A importância do corpo
domingo, 8 de abril de 2012
O corpo é um elemento que há muito tempo é estudado,
avaliado, e também desprezado. O dualismo platônico, com o conceito do mundo
das ideias, trouxe para o pensamento cristão muitos males que, talvez, poderão
ser irredimíveis se não agirmos numa breve posteridade. Talvez eu esteja me
adiantando caro leitor, por isso, vamos nos ater a um raciocínio mais
cronológico.
O pensamento grego, tendo sido influenciado em
grande parte por Sócrates, começou a ver que esse mundo físico e palpável, era
apenas um reflexo de um mundo mais perfeito, invisível e imaterial. Platão, que
sistematizou todo o pensamento de Sócrates, chamou esse mundo de "o mundo
das ideias". Os gregos acreditavam que a essência do ser humano é a alma,
que brotava desse mundo. O corpo é uma prisão, apenas uma casca, dizia Platão.
Acreditavam que o corpo era perecível e efêmero, diferente da alma, imperecível
e eterna. Por pensar assim é que Sócrates rejeita se defender diante dos seus
inimigos, na esperança de que a morte seria pra si uma libertação, pois no
pensamento socrático, eu não sou o meu corpo, e sim, essencialmente a minha
alma, imutável e imperecível.
Você, distraído leitor, pode perceber que em grande
parte esse pensamento não se difere muito do pensamento cristão dominante. Mas,
levando em consideração os ensinamentos bíblicos, vamos compreender que há uma
diferença abissal entre os princípios bíblicos e o pensamento grego – também
chamado de racionalismo socrático ou neoplatonismo.

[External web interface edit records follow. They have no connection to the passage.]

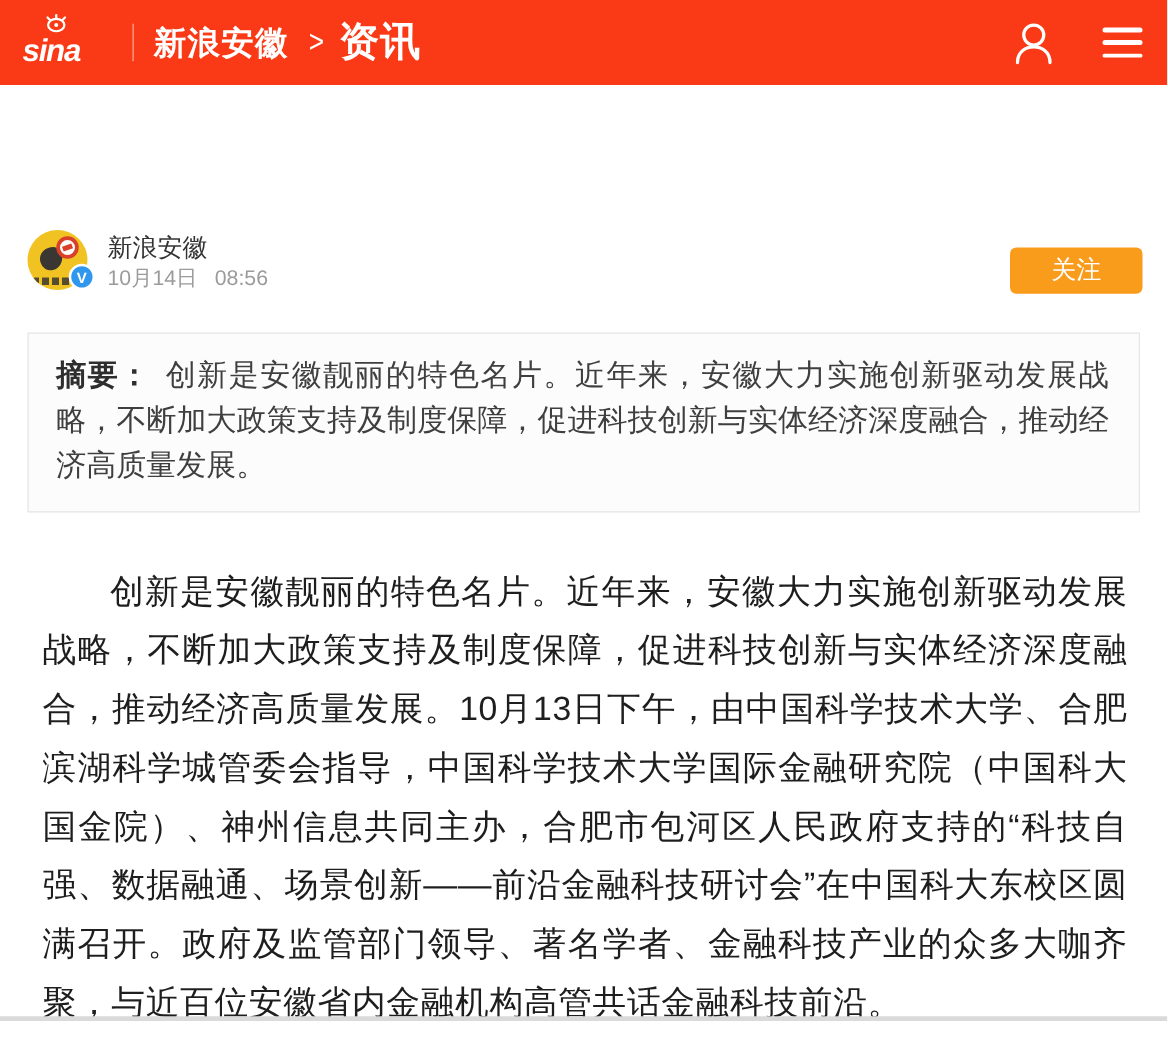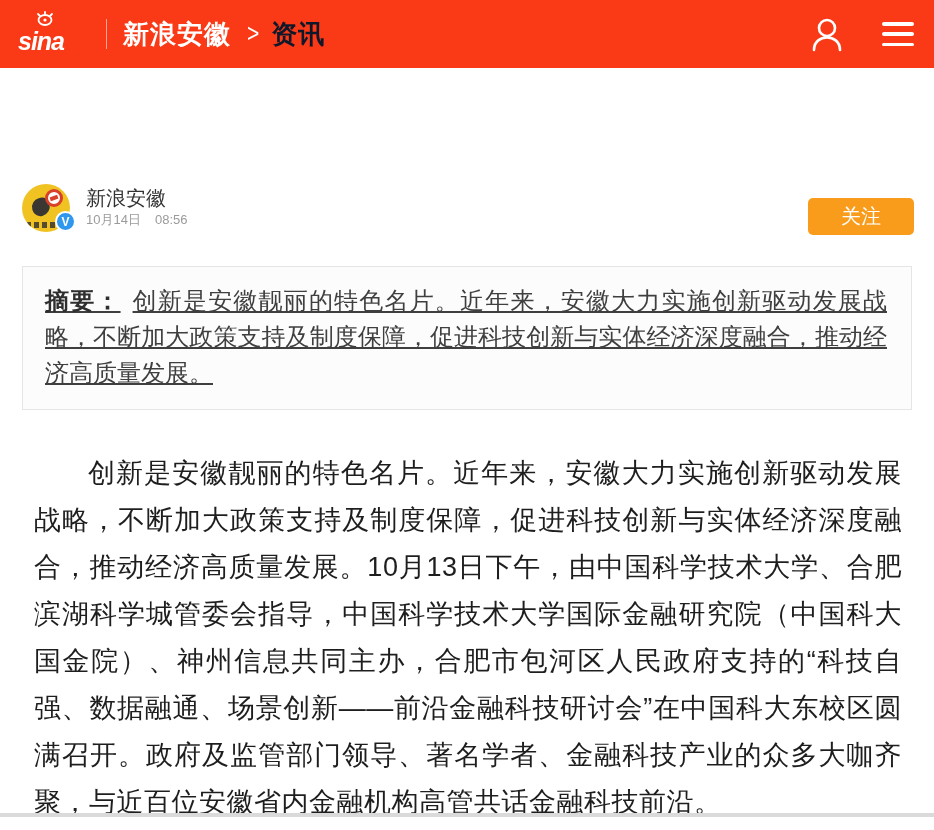"资讯" .section-name { color: #0f172a -> #ffffff; font-size: 26px -> 32px }
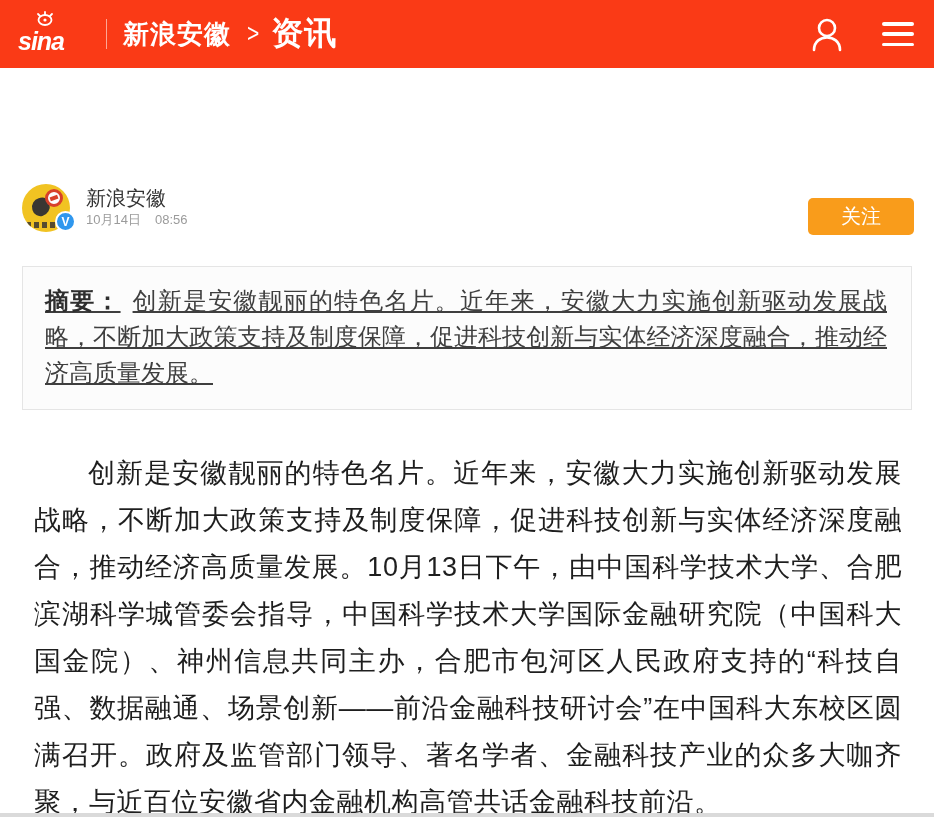"10月14日 08:56" .author-date { font-size: 13px -> 17px }
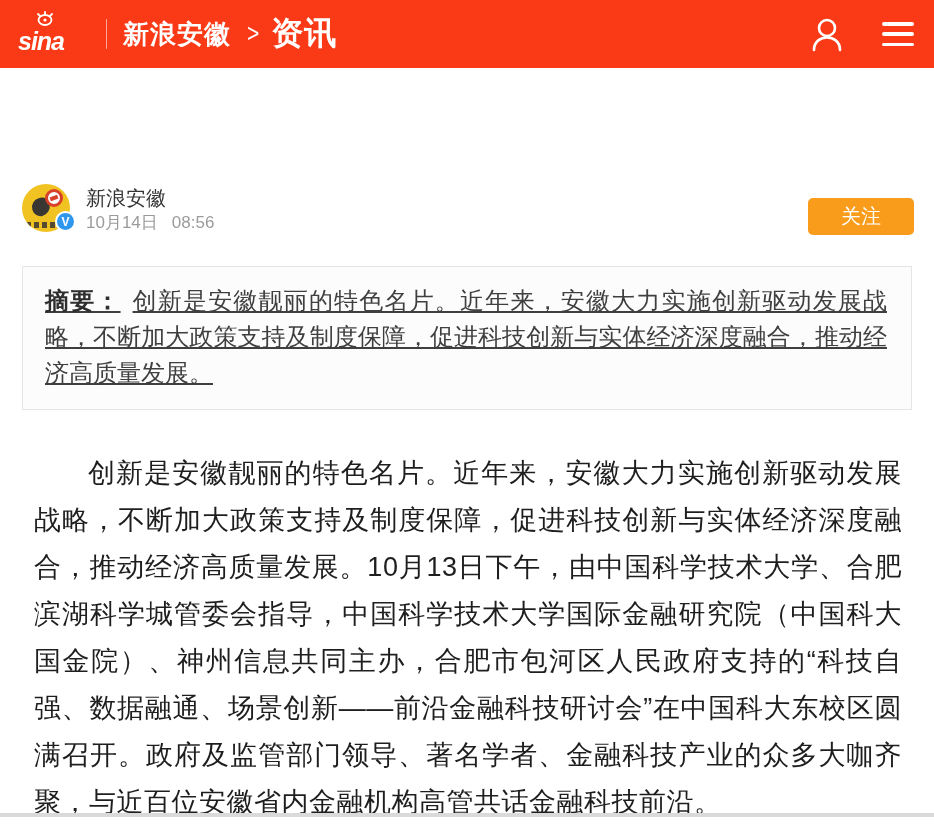"摘要：" .summary-box { text-decoration: underline -> none }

Paulo Brabo, comentando a obra de Alan F. Segal, Life After Death, diz “que os gregos
falavam da vida eterna em termos de imortalidade da alma; os judeus e os
primeiros cristãos falavam da vida eterna em termos de ressurreição do corpo”.

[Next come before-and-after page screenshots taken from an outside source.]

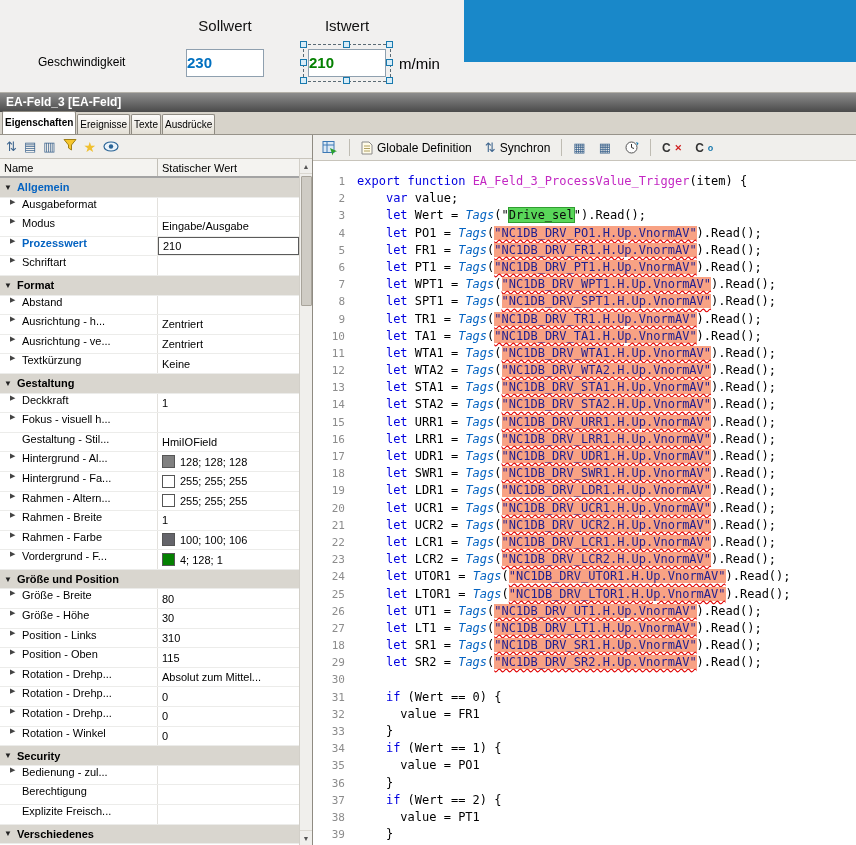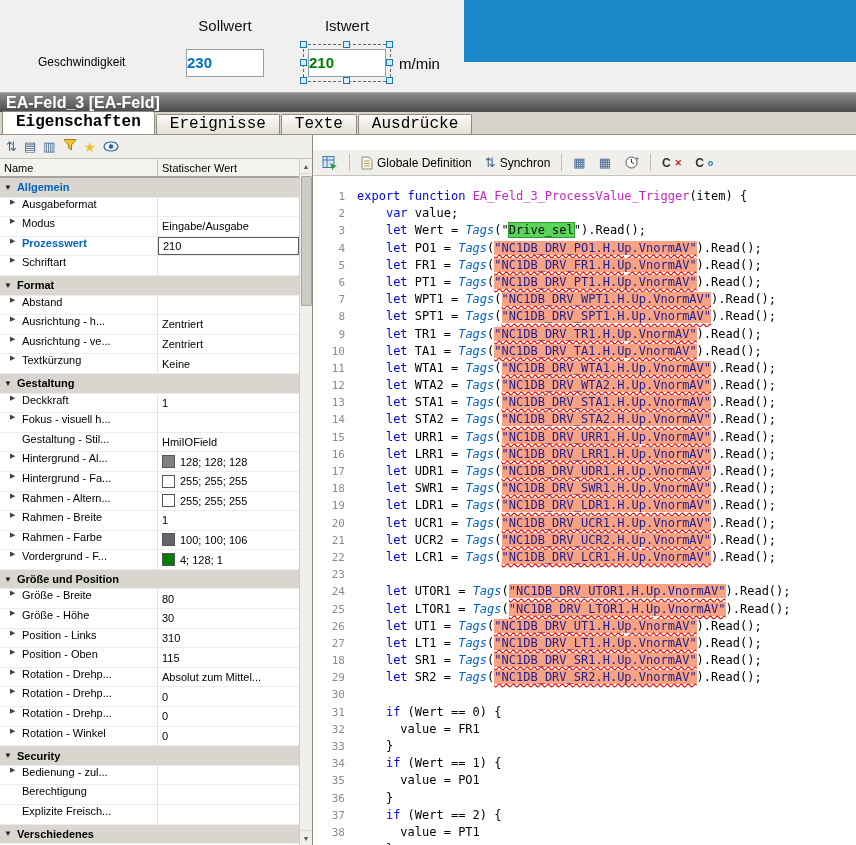"EA-Feld_3 [EA-Feld]" .titlebar { font-size: 16px -> 12px }
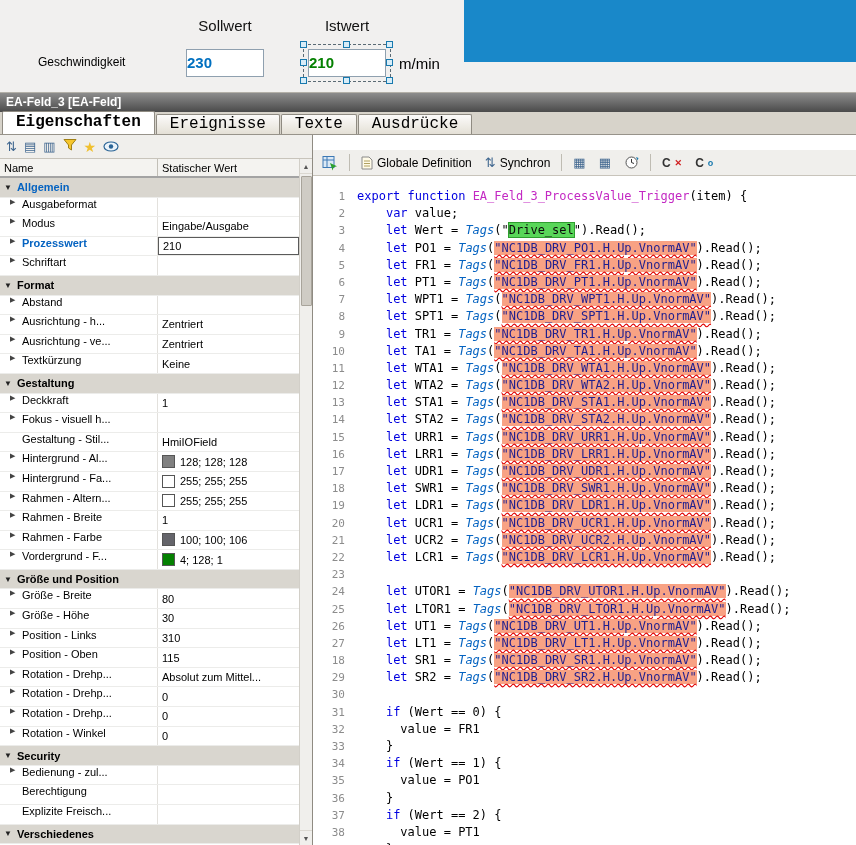"Eigenschaften" .tab { font-family: Liberation Mono, monospace -> none; font-size: 16px -> 10px; padding: 0 13px -> 0 2px }
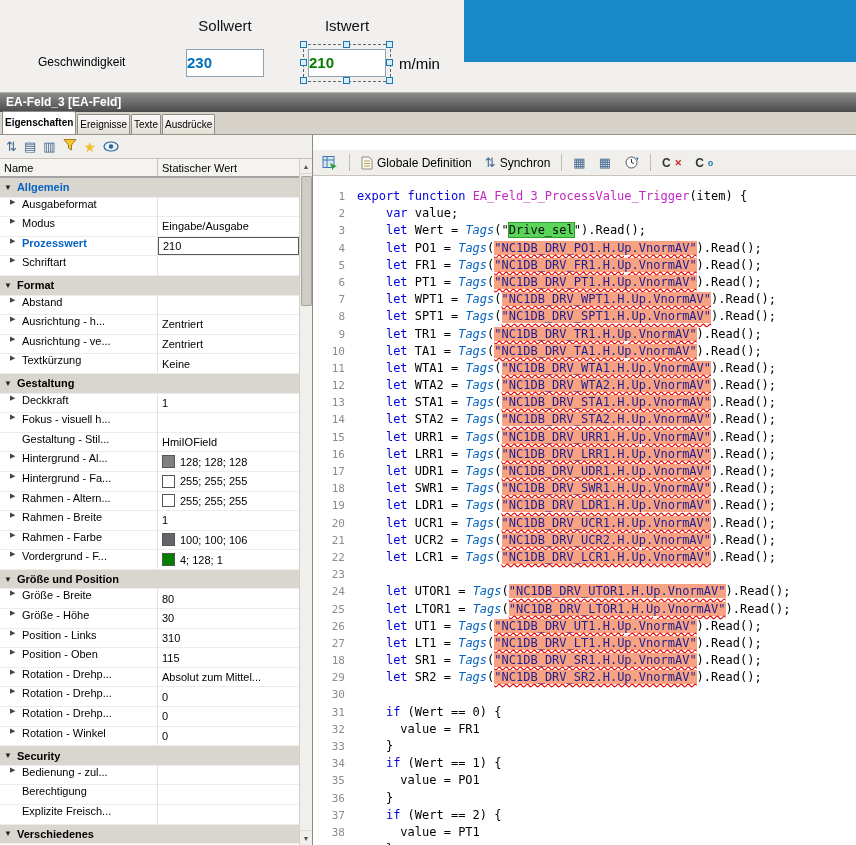"Globale Definition" .etoolbar { margin-top: 15px -> none }
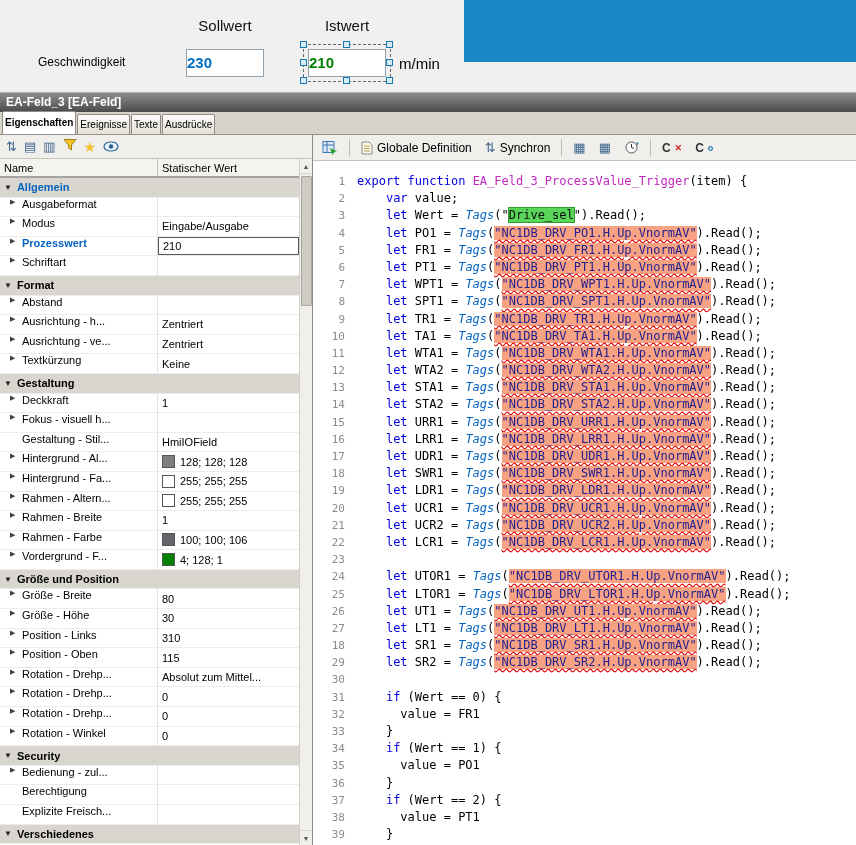"let LCR2 =" span.ltext { html: none -> <span><span> </span><span>let</span><span> LCR2 = </span><span>Tags</span><span>(</span><span>"NC1DB_DRV_LCR2.H.Up.VnormAV"</span><span>).Read();</span></span> }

Ou seja, as Escrituras e os primeiros cristãos nos ensinam que o corpo seria
preservado para a vida eterna, pois não somente a alma, mas também o corpo é
parte essencial do que somos.
A morte não é, portanto, uma libertação do corpo, a
qual os gregos consideravam como uma prisão. A esperança bíblica é que seremos
ressuscitados, e nessa brincadeira encontraremos remição e a verdadeira
plenitude do corpo. E isso simplesmente por que eu sou o meu corpo, e logo, sem
corpo não há como ser.
O meu corpo define a minha existência. Por isso,
quando alguém é tomado como desaparecido, logo o damos como morto, pois, se não
há corpo não há vida. Jesus sempre associava a vida ao corpo. Não é por acaso
que Cristo deu sempre uma total importância a curas e ressuscitações. Ed René
Kivitz disse que a atenção de Jesus ao corpo pode ser entendida de duas
maneiras: “Primeiro como denúncia profética da condição humana que resulta da
rejeição a Deus. As curas de Jesus são de fato uma dramatização exterior da
restauração da identidade humana. [...] As curas físicas operadas por Jesus
apontam também para o fato de que a redenção é essencialmente o resgate da
plena identidade humana, o que necessariamente implica a redenção também do
corpo”. A partir daí entendemos que o corpo não é apenas o físico, a carne,
resumidos apenas em sentidos sensoriais. Para Jesus, o corpo é o conjunto da
existência em todas as suas dimensões, especialmente as dimensões do coração.
O problema do pensamento grego, é que levaram muitos
cristãos a ansiar por outro mundo que transcende esse mundo físico, outrora
chamado de "mundo das ideias", agora pelos cristãos, chamado de Céu
ou Paraiso. A contradição nisso tudo está em que, Deus, com toda sua pompa e
poder, relegou todo o conforto do Céu para habitar no mundo. E os cristãos por
outro lado, desdenham o mundo para habitar no Céu. Jesus não desprezou o mundo,
não renunciou a carne e não rejeitou a matéria. Foi esse o mundo que Deus amou
de tal maneira, foi nele que Deus habitou, e foi por ele que Deus morreu.
Entregou-se em carne e sangue e ressuscitou gloriosamente com todos os seus
estigmas, apontando exatamente para uma elevação do corpo, representando a verdadeira
– ou integral – identidade do que se pode chamar humano.